HOW TO COMPLETE THIS TASK
Wherever the word "financial" shows up in the data, report the line it sits in.

Code change snippets

——

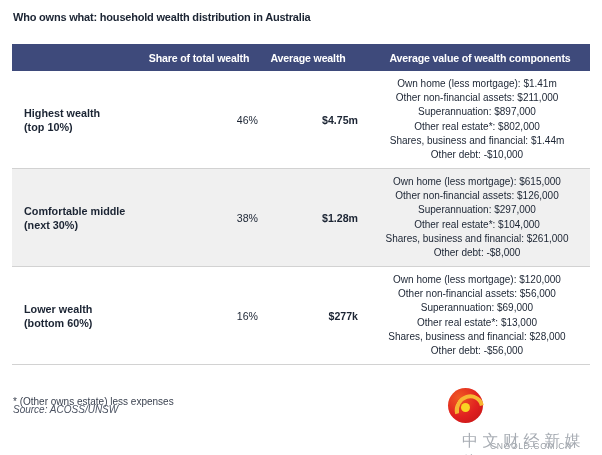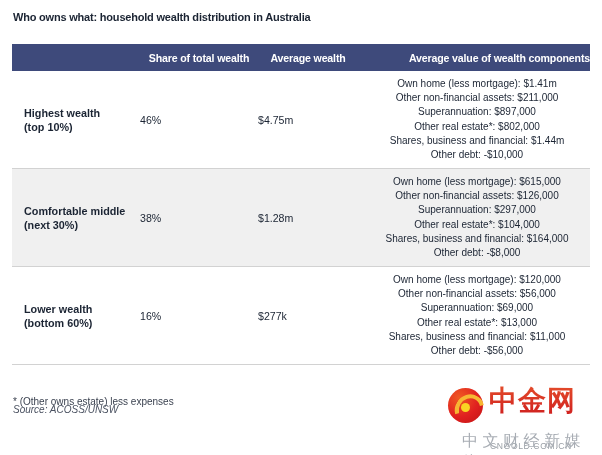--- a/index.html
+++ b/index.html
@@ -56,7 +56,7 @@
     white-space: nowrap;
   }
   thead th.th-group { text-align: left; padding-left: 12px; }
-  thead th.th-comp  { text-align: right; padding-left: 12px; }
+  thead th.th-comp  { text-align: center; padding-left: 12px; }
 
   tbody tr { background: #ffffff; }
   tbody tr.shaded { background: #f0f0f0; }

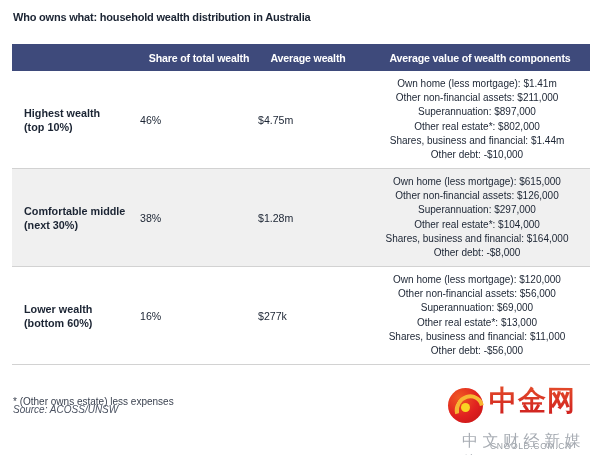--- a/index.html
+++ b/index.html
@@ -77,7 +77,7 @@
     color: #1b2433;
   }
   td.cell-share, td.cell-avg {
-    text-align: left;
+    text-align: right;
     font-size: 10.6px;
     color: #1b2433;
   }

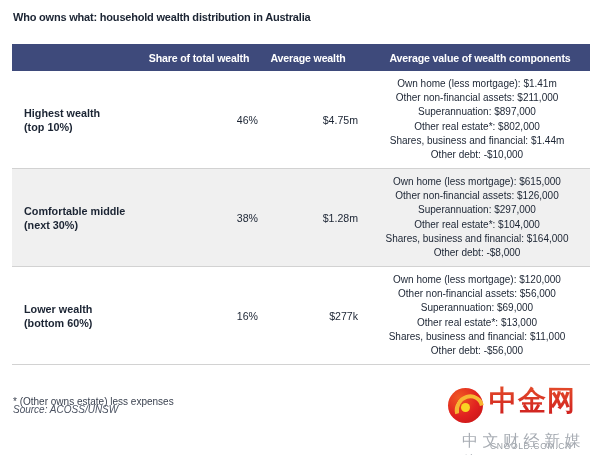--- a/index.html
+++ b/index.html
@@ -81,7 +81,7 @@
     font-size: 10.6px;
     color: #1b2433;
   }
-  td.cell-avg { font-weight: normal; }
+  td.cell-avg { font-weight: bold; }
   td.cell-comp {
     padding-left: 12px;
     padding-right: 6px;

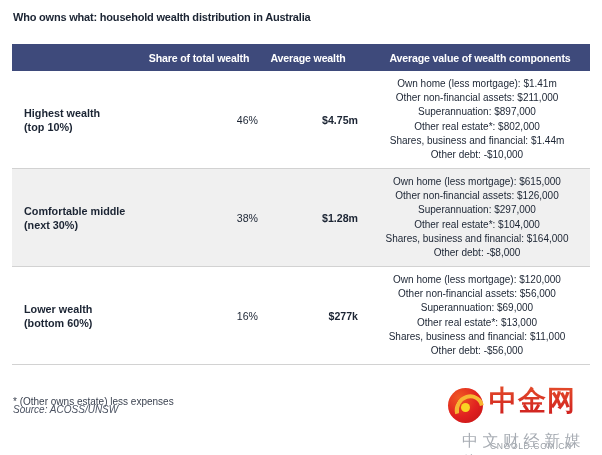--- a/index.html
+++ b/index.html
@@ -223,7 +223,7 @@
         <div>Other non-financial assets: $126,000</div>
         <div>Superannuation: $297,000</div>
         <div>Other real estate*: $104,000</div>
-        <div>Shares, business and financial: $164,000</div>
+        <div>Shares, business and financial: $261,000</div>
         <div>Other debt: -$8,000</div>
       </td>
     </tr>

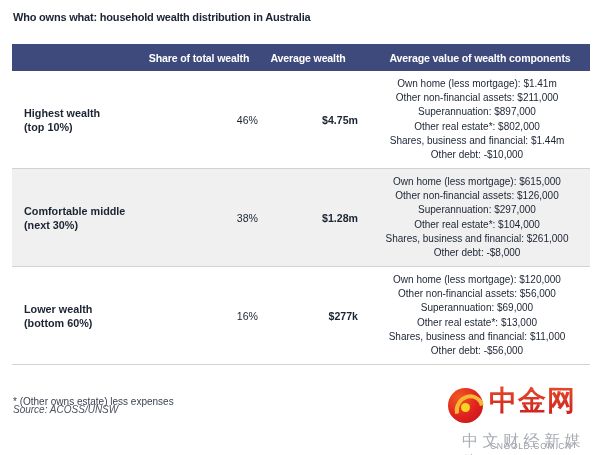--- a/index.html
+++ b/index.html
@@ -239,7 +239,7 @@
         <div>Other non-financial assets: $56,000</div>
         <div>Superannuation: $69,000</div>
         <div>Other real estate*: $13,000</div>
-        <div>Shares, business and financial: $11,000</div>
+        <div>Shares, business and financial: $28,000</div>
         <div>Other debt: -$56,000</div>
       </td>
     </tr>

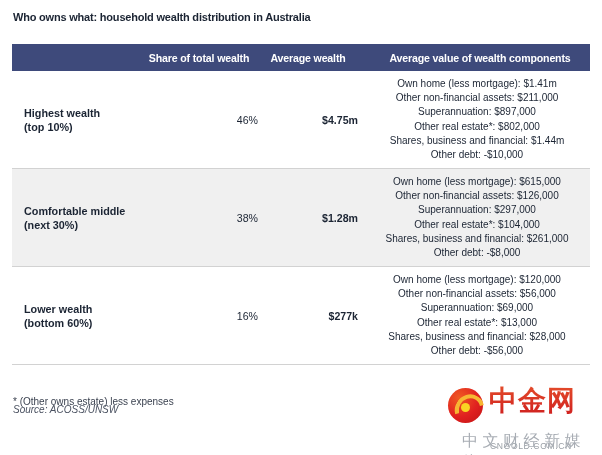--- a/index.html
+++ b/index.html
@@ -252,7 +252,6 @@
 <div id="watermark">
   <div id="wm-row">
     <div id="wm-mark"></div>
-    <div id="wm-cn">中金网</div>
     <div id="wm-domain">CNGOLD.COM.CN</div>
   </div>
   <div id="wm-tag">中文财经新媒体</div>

——

REPLY
         <div>Other non-financial assets: $126,000</div>
-        <div>Shares, business and financial: $164,000</div>
+        <div>Shares, business and financial: $261,000</div>
         <div>Other non-financial assets: $56,000</div>
-        <div>Shares, business and financial: $11,000</div>
+        <div>Shares, business and financial: $28,000</div>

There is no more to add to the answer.